Preocupações globais
A primeira arma de fogo impressa em 3D totalmente funcional foi criada por Cody Wilson, estudante de direito da Universidade do Texas e ativista de liberação de armas. A criação da Liberator, de plástico, causou temores com relação a contrabando e segurança de fronteiras — embora o cano de disparo e as munições sejam de metal e podem ser detectados. No fim, a arma era mais simbólica do que qualquer coisa, uma vez que não foi considerada confiável e muito menos durável.
No início de 2020, surgiu em fóruns online a FGC-9, uma arma semiautomática criada por um militante europeu que atendia pelo pseudônimo JStark1809. Não demorou e ele divulgou o código de criação do dispositivo para todos. O projeto alcançou o feito de dispensar totalmente componentes fabricados pela indústria de armamento, reaproveitando itens que podem ser comprados abertamente e sem regulamentação.

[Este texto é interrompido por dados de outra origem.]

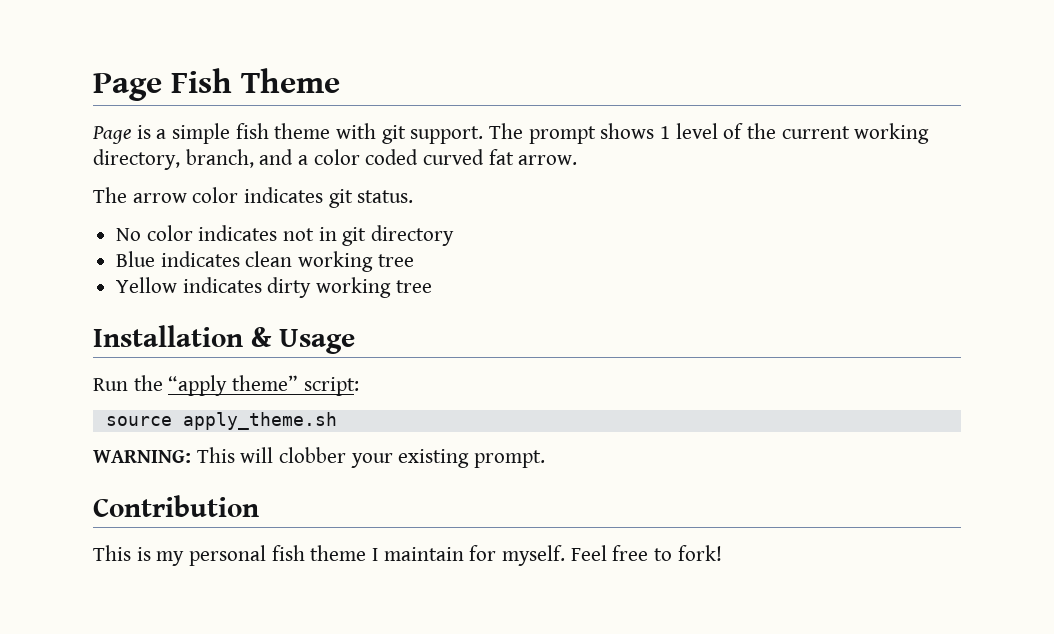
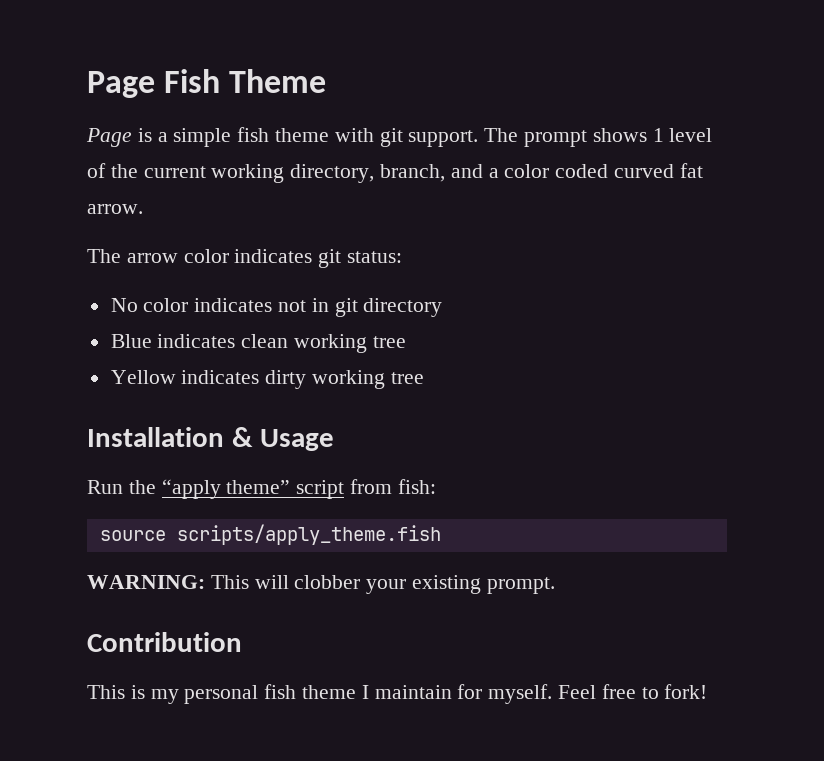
[357,190,414,203] status. -> [347,251,403,263] status:
[303,377,359,396] script: -> [296,479,436,499] script from fish:
[182,412,337,430] apply_theme.sh -> [176,524,441,545] scripts/apply_theme.fish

“O controle de armas está morto, e nós o matamos”, afirmou JStark1809, orgulhoso e mascarado, em uma entrevista divulgada em um canal do YouTube. É uma frase que soa exagerada, mas não está longe da realidade.
Autoridades policiais de várias regiões do mundo já apreenderam cópias da FGC-9 com mafiosos, e guerrilheiros de Mianmar usam versões modificadas da arma para combater o governo militar que deu um golpe de Estado no país, em 2021. No Reino Unido e Finlândia, policiais prenderam integrantes de grupos extremistas que divulgaram o uso de armas do tipo.
Aspirante a terrorista
Em 2021, uma matéria da revista alemã Der Spiegel revelou que JStark era conhecido como “Jacob D.” e havia morrido no início daquele ano. Assim como sua presença online, na morte ele também esteve envolto em mistério: policiais invadiram seu apartamento, encontraram provas de seu envolvimento com impressão de armas, o liberaram sob investigação um dia depois, e ele apareceu morto dois dias mais tarde.

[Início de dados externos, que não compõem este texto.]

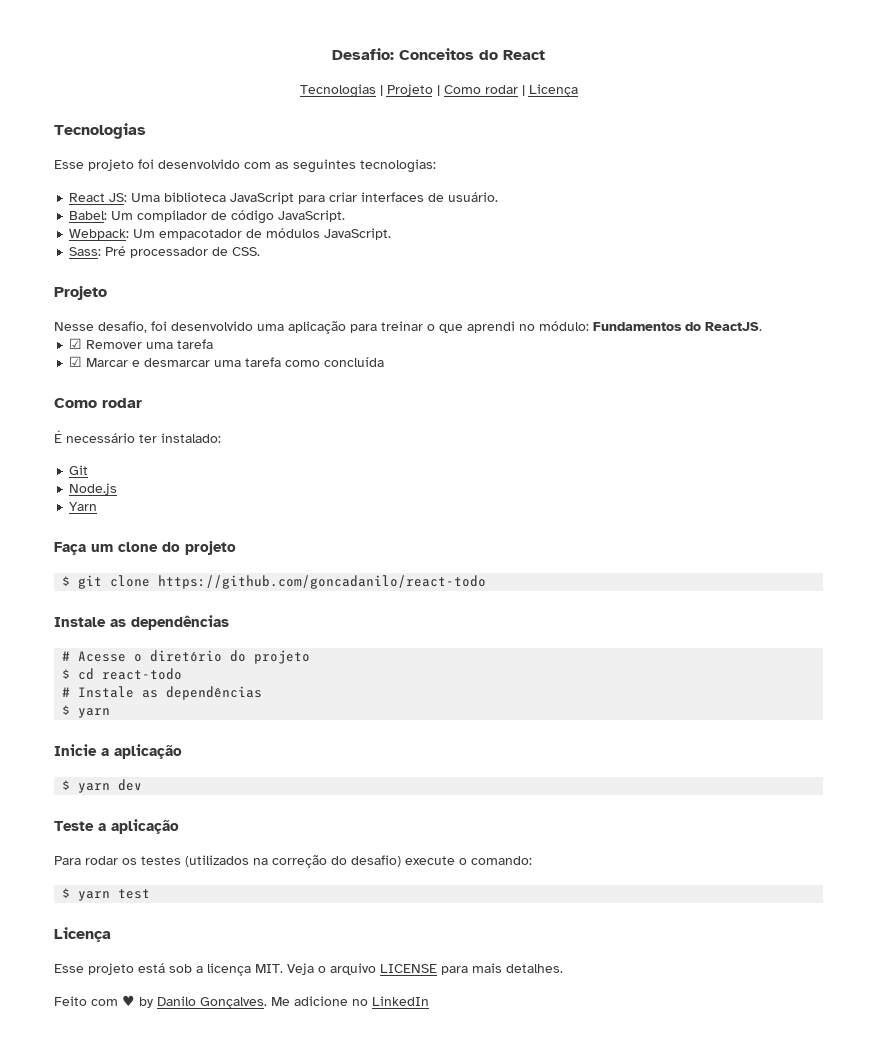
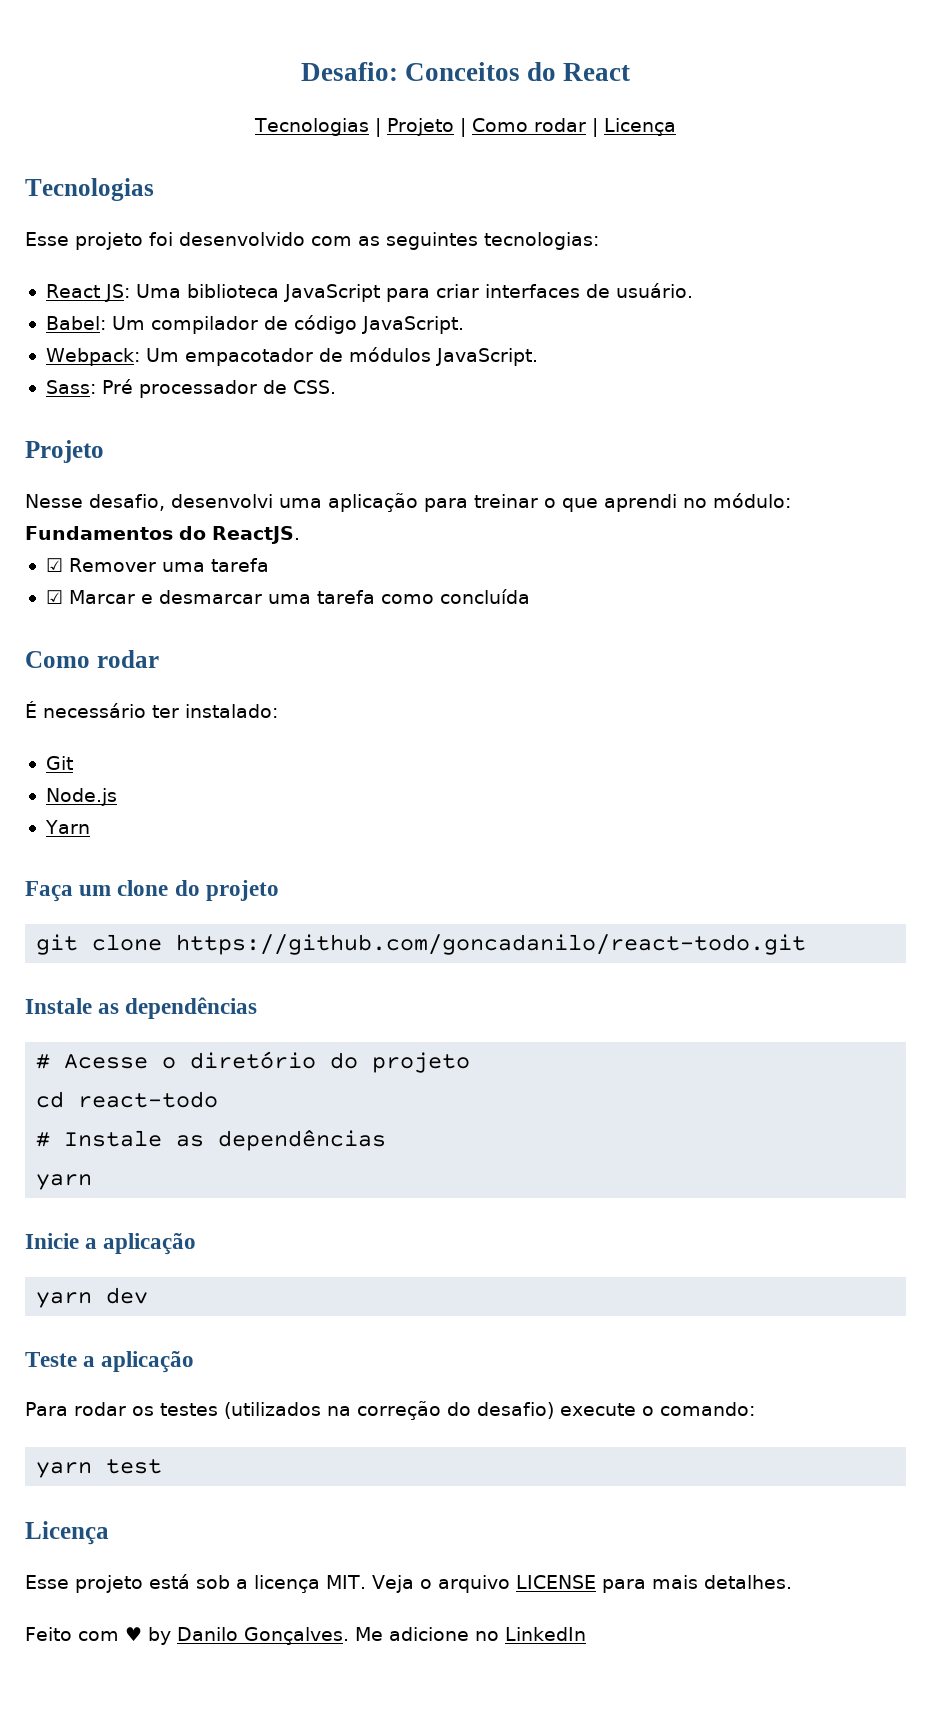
[151,321,253,331] foi desenvolvido -> [171,494,273,508] desenvolvi
[62,576,71,586] $ -> (279, 890) none
[158,575,487,589] https://github.com/goncadanilo/react-todo -> [176,934,807,955] https://github.com/goncadanilo/react-todo.git
[62,669,71,679] $ -> (471, 1062) none
[62,705,71,715] $ -> (387, 1140) none
[62,780,71,790] $ -> (197, 1244) none
[62,888,71,898] $ -> (755, 1409) none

Como era de se esperar, uma série de conspirações foram escritas sobre a causa da morte dele — suicídio e assassinato foram descartados, e restou algum problema de saúde. Em alguns veículos de imprensa, foi divulgado que ele teve um ataque cardíaco.
Uma longa investigação do pesquisador Rajan Basra, no site The Conversation, revelou que Jacoc D. era Jacob Duygu, um filho de imigrantes curdos que morava na Alemanha e sempre expressou na web o desejo de morar nos Estados Unidos, além de ter servido nas Forças Armadas alemãs. O site identificou nas conversas e comentários anônimos de Jacob bastante extremismo e aspirações terroristas, algo que ele cuidadosamente escondia em suas entrevistas como JStark.

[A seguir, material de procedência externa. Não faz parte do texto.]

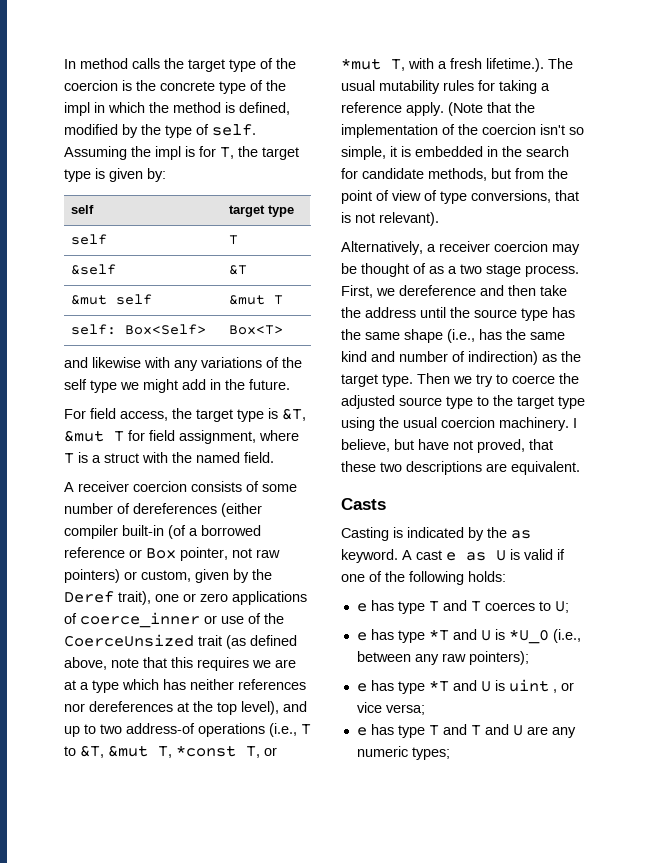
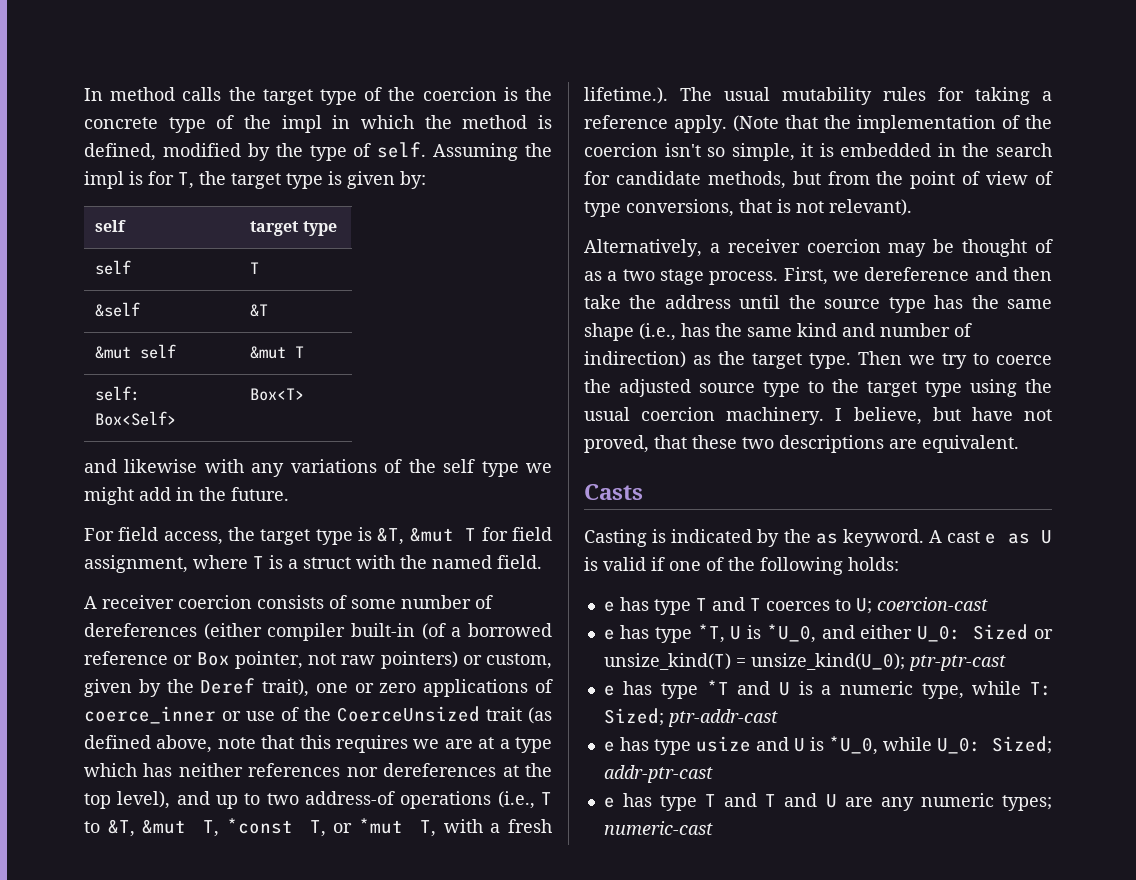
[356,629,581,644] [356,651,529,665] [356,679,574,694] [356,702,425,715] // e has type *T and U is *U_0 (i.e., between any raw pointers); // e has type *T and U is uint , or vice versa; -> [876,597,988,611] [603,624,1053,643] [603,653,1006,671] [603,680,1052,699] [603,708,778,727] [603,736,1052,755] [603,765,713,783] coercion-cast // e has type *T, U is *U_0, and either U_0: Sized or unsize_kind(T) = unsize_kind(U_0); ptr-ptr-cast // e has type *T and U is a numeric type, while T: Sized; ptr-addr-cast // e has type usize and U is *U_0, while U_0: Sized; addr-ptr-cast
(450, 753) none -> [603,821,713,835] numeric-cast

Apesar de morto, o legado de Jacob se mostra difícil de combater. Um relatório do Departamento de Justiça dos EUA afirmou que foram apreendidas 25.785 armas fantasmas em 2022 somente no país — em seis meses do ano seguinte foram outras 10 mil armas do tipo. Outras 3.500 foram apreendidas internacionalmente por autoridades norte-americanas.
Não é por acaso de que as autoridades federais do país classifiquem o problema das armas fantasmas e não rastreáveis como “uma grande ameaça à segurança pública”.